Clinton stayed away from the social controversies that have dominated much of the 2012 campaign and stuck to a purely economic message. The former president jumped from tax policy, to the financial crisis, to science and technology innovation and even healthcare reform, arguing that Obama's policies on those issues are the one's that will truly bolster the country's middle class.

"This Republican narrative, this alternative universe, says anyone in this room that has amounted to anything -- we're all completely self-made," Clinton said, before adding that, despite the fact that the GOP has occupied the White House for 28 years since 1961, during that time Republican president's have only overseen the creation of 24 million in private sector jobs.

But under Democratic presidents -- who have occupied the presidency for 24 years since 1961 -- Clinton said 42 million private sector jobs were created, indicating that the party must be doing something right.

"There's a reason for this," Clinton said, discussing job growth under Democrats. "It turns out that advancing equal opportunities and economic empowerment is both morally right and good economics. Why? Because discrimination and ignorance stifle growth," he said.

Obama's plans to increase educational opportunities via increased student loan aid, invest in science and new technologies and rebuild the nation's crumbling infrastructure are all examples of policies that would actually stimulate economic growth, Clinton said.

Moreover, Clinton -- who, according to recent polling, is possibly the most popular political figure in the country with a 66 percent approval rating -- argued that Obama's commitment to "constructive cooperation" in an almost toxically partisan Congress (more than once he referred to the oft-cited story of how Senate Minority Leader Mitch McConnell, R-Ky., in 2009 vowed that making Obama a one-term president was the main goal of the Republican Party) is a tribute to his strength.

And that effort at cooperation has not only been seen with Obama's attempts to reach out to congressional Republicans. The president, Clinton reminded the audience, even appointed his former rivals to top cabinet positions following his election.

"Heck, he even appointed Hillary!," Clinton exclaimed to a roaring applause and standing ovation. Hillary Clinton, who is currently the Secretary of State, is expected by many to be the frontrunner for the 2016 Democratic presidential nomination.

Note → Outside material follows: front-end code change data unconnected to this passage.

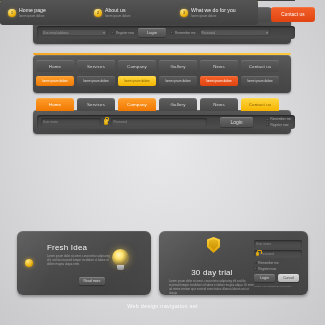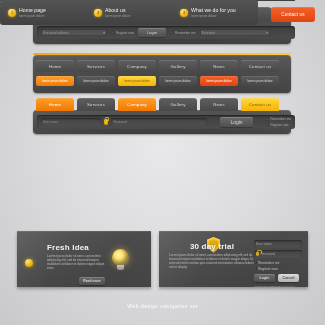--- a/index.html
+++ b/index.html
@@ -158,11 +158,10 @@
 
   
   .banner{
-    position:absolute;top:231px;height:56px;border-radius:0;
+    position:absolute;top:231px;height:64px;border-radius:6px;
     background:linear-gradient(160deg,#5a5a5a 0%,#4b4b4b 45%,#3d3d3d 100%);
     box-shadow:0 2px 3px rgba(0,0,0,.32), inset 0 1px 0 rgba(255,255,255,.09);
     overflow:hidden;
-    font-weight:bold;
   }
   #ban1{left:17px;width:134px;}
   #ban2{left:159px;width:149px;}

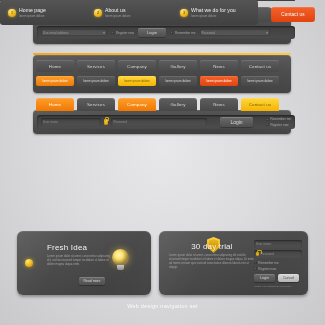--- a/index.html
+++ b/index.html
@@ -421,7 +421,7 @@
   <div class="banner" id="ban2">
     <div class="noise"></div>
     <div class="shield" style="left:48px;top:6px"></div>
-    <div style="position:absolute;left:10px;top:11px;width:86px;text-align:center">
+    <div style="position:absolute;left:10px;top:37px;width:86px;text-align:center">
       <div class="btitle">30 day trial</div>
       <div class="bbody" style="margin-top:3px;text-align:left">Lorem ipsum dolor sit amet, consectetur adipiscing elit sed do eiusmod tempor incididunt ut labore et dolore magna aliqua. Ut enim ad minim veniam quis nostrud exercitation ullamco laboris nisi ut aliquip.</div>
     </div>

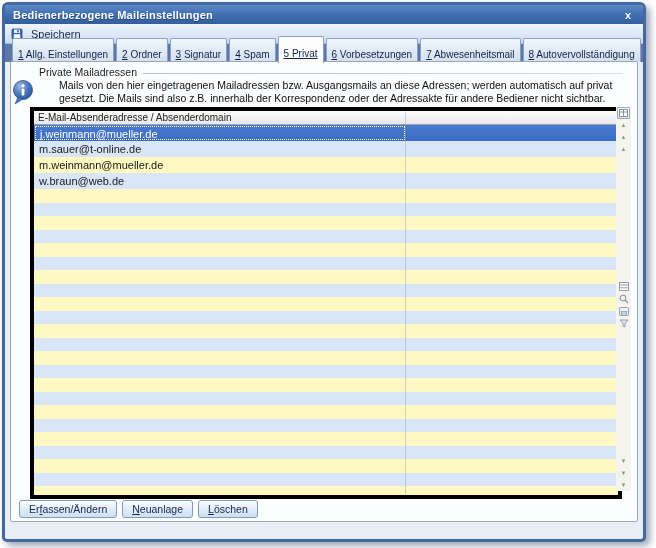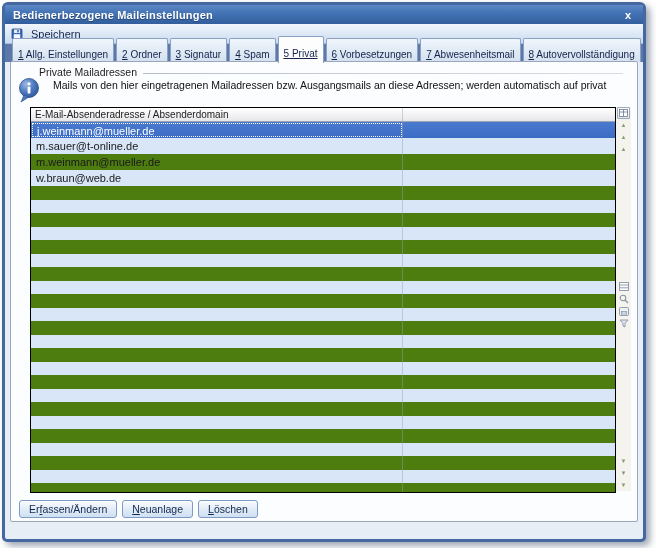--- a/index.html
+++ b/index.html
@@ -33,7 +33,7 @@
   .grouprow{position:absolute;left:4px;top:4px;right:14px;display:flex;align-items:center;gap:6px;padding-left:24px;}
   .grouplabel{font-size:10.5px;color:#1c1c1c;white-space:nowrap;}
   .grouprule{flex:1;height:1px;background:linear-gradient(90deg,#b9bfc9,#d9dde3);margin-top:2px;}
-  .inforow{position:absolute;left:6px;top:15px;display:flex;gap:12px;}
+  .inforow{position:absolute;left:0;top:15px;display:flex;gap:24px;align-items:flex-end;}
   .infotext{font-size:10.5px;color:#101010;line-height:13px;padding-top:2px;}
   
   .tbl{position:absolute;left:19px;top:45px;width:584px;height:384px;

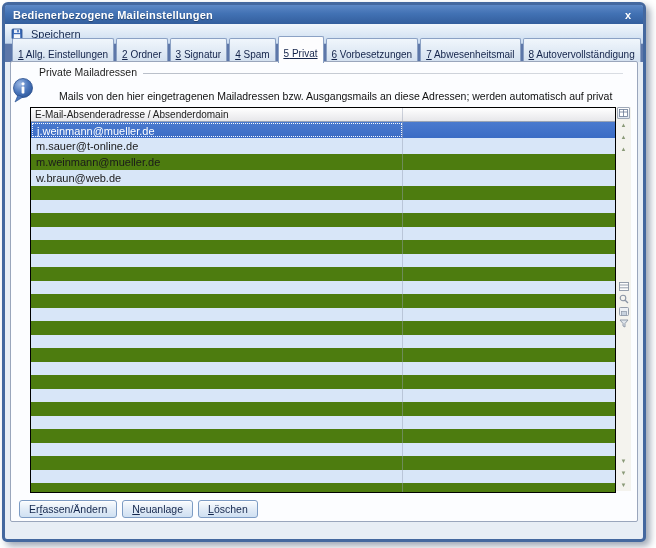--- a/index.html
+++ b/index.html
@@ -122,6 +122,7 @@
       </span>
       <span class="infotext">
         <span>Mails von den hier eingetragenen Mailadressen bzw. Ausgangsmails an diese Adressen; werden automatisch auf privat</span><br>
+        <span>gesetzt. Die Mails sind also z.B. innerhalb der Korrespondenz oder der Adressakte für andere Bediener nicht sichtbar.</span>
       </span>
     </div>
 

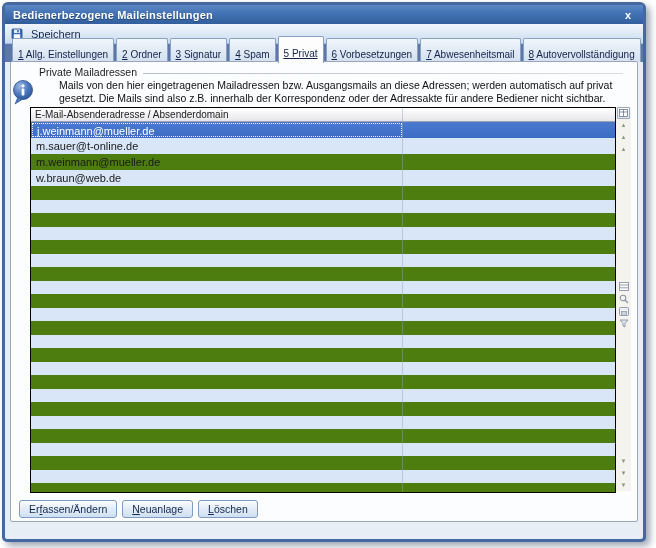--- a/index.html
+++ b/index.html
@@ -37,7 +37,7 @@
   .infotext{font-size:10.5px;color:#101010;line-height:13px;padding-top:2px;}
   
   .tbl{position:absolute;left:19px;top:45px;width:584px;height:384px;
-       border:1px solid #000000;background:#4d7c0f;overflow:hidden;}
+       border:4px solid #000000;background:#fef9c3;overflow:hidden;}
   .thead{height:13px;background:linear-gradient(180deg,#ffffff,#e7e7ea);
          border-bottom:1px solid #9aa4b4;font-size:10px;color:#222;
          display:flex;align-items:center;padding-left:4px;}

Clinton spent a good chunk of his speech attempting to debunk Republicans' economic attacks on Obama, dismantling Ryan's Medicare reform plan in the House Republican budget (while praising Obama's efforts to strengthen the program) and lashing out against the party for producing campaign advertisements alleging the president has scaled back work requirements for welfare recipients.

And while opponents claim the economy has continued to decline under Obama, Clinton said his own presidency is an example that, sometimes, change is not always immediately apparent. For instance, while Clinton is often praised for leaving the presidency with a record federal budget surplus, he discussed how he was criticized for not improving the economy fast enough back in 1994 and 1995. It was not until 1996, Clinton said, that the country began to see a noticeable economic improvement.

"No one could have fully prepared for all the damage that [President Obama] found in just four years," Clinton said, referring to the global financial crisis, resulting auto industry bailout, debt ceiling controversy, overseas wars and the almost unparalleled partisanship Obama inherited when he took office in January 2009.

But, if Obama is elected to a second term, his Democratic predecessor and one-time adversary insisted average American families will feel the difference. And it will be for the better.

"I want you to know I believe it. With all my heart, I believe it," Clinton said.